(Change listing data)
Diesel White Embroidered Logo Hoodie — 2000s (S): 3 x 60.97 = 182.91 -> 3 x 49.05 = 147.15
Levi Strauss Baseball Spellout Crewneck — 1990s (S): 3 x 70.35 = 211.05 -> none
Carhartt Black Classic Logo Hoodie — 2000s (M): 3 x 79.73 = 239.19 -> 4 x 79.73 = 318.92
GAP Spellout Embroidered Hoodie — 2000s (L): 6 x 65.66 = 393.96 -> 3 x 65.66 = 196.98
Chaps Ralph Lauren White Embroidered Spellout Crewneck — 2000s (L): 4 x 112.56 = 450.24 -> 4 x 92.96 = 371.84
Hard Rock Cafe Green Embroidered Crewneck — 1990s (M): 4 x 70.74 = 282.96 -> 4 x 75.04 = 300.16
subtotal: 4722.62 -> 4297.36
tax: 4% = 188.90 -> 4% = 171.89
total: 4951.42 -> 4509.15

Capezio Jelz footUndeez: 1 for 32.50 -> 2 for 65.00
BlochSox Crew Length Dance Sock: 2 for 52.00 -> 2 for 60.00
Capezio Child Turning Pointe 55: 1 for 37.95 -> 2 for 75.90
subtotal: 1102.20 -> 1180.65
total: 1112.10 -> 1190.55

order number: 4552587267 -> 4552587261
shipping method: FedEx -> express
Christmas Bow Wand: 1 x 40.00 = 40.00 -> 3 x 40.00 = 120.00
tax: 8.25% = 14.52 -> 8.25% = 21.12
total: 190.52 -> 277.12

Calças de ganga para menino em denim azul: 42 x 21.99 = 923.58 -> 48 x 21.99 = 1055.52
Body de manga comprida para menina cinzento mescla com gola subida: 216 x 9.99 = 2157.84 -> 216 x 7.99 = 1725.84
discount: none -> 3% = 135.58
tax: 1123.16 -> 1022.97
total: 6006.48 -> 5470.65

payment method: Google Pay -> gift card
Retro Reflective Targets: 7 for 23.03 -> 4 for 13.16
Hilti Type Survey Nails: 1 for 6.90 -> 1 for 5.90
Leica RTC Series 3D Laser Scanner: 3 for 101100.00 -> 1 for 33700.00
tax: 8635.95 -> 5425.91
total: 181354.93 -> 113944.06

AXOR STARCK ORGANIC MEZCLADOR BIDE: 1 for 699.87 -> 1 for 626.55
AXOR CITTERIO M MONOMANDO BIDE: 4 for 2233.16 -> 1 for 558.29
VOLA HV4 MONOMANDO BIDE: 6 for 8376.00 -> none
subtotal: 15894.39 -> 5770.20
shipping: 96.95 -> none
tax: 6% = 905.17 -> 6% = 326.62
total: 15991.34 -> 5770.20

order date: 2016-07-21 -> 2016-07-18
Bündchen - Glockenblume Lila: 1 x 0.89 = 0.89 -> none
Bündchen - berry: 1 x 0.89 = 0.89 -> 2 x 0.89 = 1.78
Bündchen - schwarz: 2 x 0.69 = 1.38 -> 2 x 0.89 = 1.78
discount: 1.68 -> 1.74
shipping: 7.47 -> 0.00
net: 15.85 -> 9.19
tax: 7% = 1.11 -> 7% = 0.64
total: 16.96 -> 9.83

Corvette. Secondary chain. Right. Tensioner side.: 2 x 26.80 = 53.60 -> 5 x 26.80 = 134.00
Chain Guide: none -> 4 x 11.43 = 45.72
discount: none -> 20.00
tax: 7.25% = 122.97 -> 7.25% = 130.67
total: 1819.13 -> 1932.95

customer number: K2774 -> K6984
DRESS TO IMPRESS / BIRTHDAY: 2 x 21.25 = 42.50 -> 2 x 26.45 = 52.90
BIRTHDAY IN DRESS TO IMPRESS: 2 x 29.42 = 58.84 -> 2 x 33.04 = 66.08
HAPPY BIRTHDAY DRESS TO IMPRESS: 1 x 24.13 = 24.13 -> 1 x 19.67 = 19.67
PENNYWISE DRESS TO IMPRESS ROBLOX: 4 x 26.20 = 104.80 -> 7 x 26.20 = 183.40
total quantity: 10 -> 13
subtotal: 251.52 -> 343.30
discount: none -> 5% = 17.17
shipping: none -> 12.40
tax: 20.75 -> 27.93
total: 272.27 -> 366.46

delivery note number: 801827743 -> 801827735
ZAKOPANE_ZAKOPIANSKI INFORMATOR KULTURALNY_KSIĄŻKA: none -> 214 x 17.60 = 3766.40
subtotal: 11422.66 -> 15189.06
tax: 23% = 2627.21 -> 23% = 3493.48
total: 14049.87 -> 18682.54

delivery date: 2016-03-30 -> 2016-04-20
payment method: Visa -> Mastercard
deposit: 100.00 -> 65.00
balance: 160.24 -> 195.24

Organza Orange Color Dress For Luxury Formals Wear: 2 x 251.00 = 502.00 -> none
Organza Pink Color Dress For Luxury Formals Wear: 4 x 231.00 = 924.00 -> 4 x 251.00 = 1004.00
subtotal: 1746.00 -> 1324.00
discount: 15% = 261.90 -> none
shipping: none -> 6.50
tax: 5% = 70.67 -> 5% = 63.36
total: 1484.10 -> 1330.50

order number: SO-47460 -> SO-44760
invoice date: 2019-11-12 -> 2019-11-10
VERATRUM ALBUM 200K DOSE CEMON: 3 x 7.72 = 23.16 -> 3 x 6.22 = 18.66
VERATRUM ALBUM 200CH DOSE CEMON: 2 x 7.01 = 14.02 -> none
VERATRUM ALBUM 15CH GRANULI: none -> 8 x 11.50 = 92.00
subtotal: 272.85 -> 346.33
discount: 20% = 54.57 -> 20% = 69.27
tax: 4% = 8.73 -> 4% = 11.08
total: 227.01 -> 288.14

* **GOAL OF THE EXERCISE**
Transcribe the records above exactly, keeping every line.

* **TASK SOLUTION**
Diesel White Embroidered Logo Hoodie — 2000s (S): 3 x 60.97 = 182.91 -> 3 x 49.05 = 147.15
Levi Strauss Baseball Spellout Crewneck — 1990s (S): 3 x 70.35 = 211.05 -> none
Carhartt Black Classic Logo Hoodie — 2000s (M): 3 x 79.73 = 239.19 -> 4 x 79.73 = 318.92
GAP Spellout Embroidered Hoodie — 2000s (L): 6 x 65.66 = 393.96 -> 3 x 65.66 = 196.98
Chaps Ralph Lauren White Embroidered Spellout Crewneck — 2000s (L): 4 x 112.56 = 450.24 -> 4 x 92.96 = 371.84
Hard Rock Cafe Green Embroidered Crewneck — 1990s (M): 4 x 70.74 = 282.96 -> 4 x 75.04 = 300.16
subtotal: 4722.62 -> 4297.36
tax: 4% = 188.90 -> 4% = 171.89
total: 4951.42 -> 4509.15

Capezio Jelz footUndeez: 1 for 32.50 -> 2 for 65.00
BlochSox Crew Length Dance Sock: 2 for 52.00 -> 2 for 60.00
Capezio Child Turning Pointe 55: 1 for 37.95 -> 2 for 75.90
subtotal: 1102.20 -> 1180.65
total: 1112.10 -> 1190.55

order number: 4552587267 -> 4552587261
shipping method: FedEx -> express
Christmas Bow Wand: 1 x 40.00 = 40.00 -> 3 x 40.00 = 120.00
tax: 8.25% = 14.52 -> 8.25% = 21.12
total: 190.52 -> 277.12

Calças de ganga para menino em denim azul: 42 x 21.99 = 923.58 -> 48 x 21.99 = 1055.52
Body de manga comprida para menina cinzento mescla com gola subida: 216 x 9.99 = 2157.84 -> 216 x 7.99 = 1725.84
discount: none -> 3% = 135.58
tax: 1123.16 -> 1022.97
total: 6006.48 -> 5470.65

payment method: Google Pay -> gift card
Retro Reflective Targets: 7 for 23.03 -> 4 for 13.16
Hilti Type Survey Nails: 1 for 6.90 -> 1 for 5.90
Leica RTC Series 3D Laser Scanner: 3 for 101100.00 -> 1 for 33700.00
tax: 8635.95 -> 5425.91
total: 181354.93 -> 113944.06

AXOR STARCK ORGANIC MEZCLADOR BIDE: 1 for 699.87 -> 1 for 626.55
AXOR CITTERIO M MONOMANDO BIDE: 4 for 2233.16 -> 1 for 558.29
VOLA HV4 MONOMANDO BIDE: 6 for 8376.00 -> none
subtotal: 15894.39 -> 5770.20
shipping: 96.95 -> none
tax: 6% = 905.17 -> 6% = 326.62
total: 15991.34 -> 5770.20

order date: 2016-07-21 -> 2016-07-18
Bündchen - Glockenblume Lila: 1 x 0.89 = 0.89 -> none
Bündchen - berry: 1 x 0.89 = 0.89 -> 2 x 0.89 = 1.78
Bündchen - schwarz: 2 x 0.69 = 1.38 -> 2 x 0.89 = 1.78
discount: 1.68 -> 1.74
shipping: 7.47 -> 0.00
net: 15.85 -> 9.19
tax: 7% = 1.11 -> 7% = 0.64
total: 16.96 -> 9.83

Corvette. Secondary chain. Right. Tensioner side.: 2 x 26.80 = 53.60 -> 5 x 26.80 = 134.00
Chain Guide: none -> 4 x 11.43 = 45.72
discount: none -> 20.00
tax: 7.25% = 122.97 -> 7.25% = 130.67
total: 1819.13 -> 1932.95

customer number: K2774 -> K6984
DRESS TO IMPRESS / BIRTHDAY: 2 x 21.25 = 42.50 -> 2 x 26.45 = 52.90
BIRTHDAY IN DRESS TO IMPRESS: 2 x 29.42 = 58.84 -> 2 x 33.04 = 66.08
HAPPY BIRTHDAY DRESS TO IMPRESS: 1 x 24.13 = 24.13 -> 1 x 19.67 = 19.67
PENNYWISE DRESS TO IMPRESS ROBLOX: 4 x 26.20 = 104.80 -> 7 x 26.20 = 183.40
total quantity: 10 -> 13
subtotal: 251.52 -> 343.30
discount: none -> 5% = 17.17
shipping: none -> 12.40
tax: 20.75 -> 27.93
total: 272.27 -> 366.46

delivery note number: 801827743 -> 801827735
ZAKOPANE_ZAKOPIANSKI INFORMATOR KULTURALNY_KSIĄŻKA: none -> 214 x 17.60 = 3766.40
subtotal: 11422.66 -> 15189.06
tax: 23% = 2627.21 -> 23% = 3493.48
total: 14049.87 -> 18682.54

delivery date: 2016-03-30 -> 2016-04-20
payment method: Visa -> Mastercard
deposit: 100.00 -> 65.00
balance: 160.24 -> 195.24

Organza Orange Color Dress For Luxury Formals Wear: 2 x 251.00 = 502.00 -> none
Organza Pink Color Dress For Luxury Formals Wear: 4 x 231.00 = 924.00 -> 4 x 251.00 = 1004.00
subtotal: 1746.00 -> 1324.00
discount: 15% = 261.90 -> none
shipping: none -> 6.50
tax: 5% = 70.67 -> 5% = 63.36
total: 1484.10 -> 1330.50

order number: SO-47460 -> SO-44760
invoice date: 2019-11-12 -> 2019-11-10
VERATRUM ALBUM 200K DOSE CEMON: 3 x 7.72 = 23.16 -> 3 x 6.22 = 18.66
VERATRUM ALBUM 200CH DOSE CEMON: 2 x 7.01 = 14.02 -> none
VERATRUM ALBUM 15CH GRANULI: none -> 8 x 11.50 = 92.00
subtotal: 272.85 -> 346.33
discount: 20% = 54.57 -> 20% = 69.27
tax: 4% = 8.73 -> 4% = 11.08
total: 227.01 -> 288.14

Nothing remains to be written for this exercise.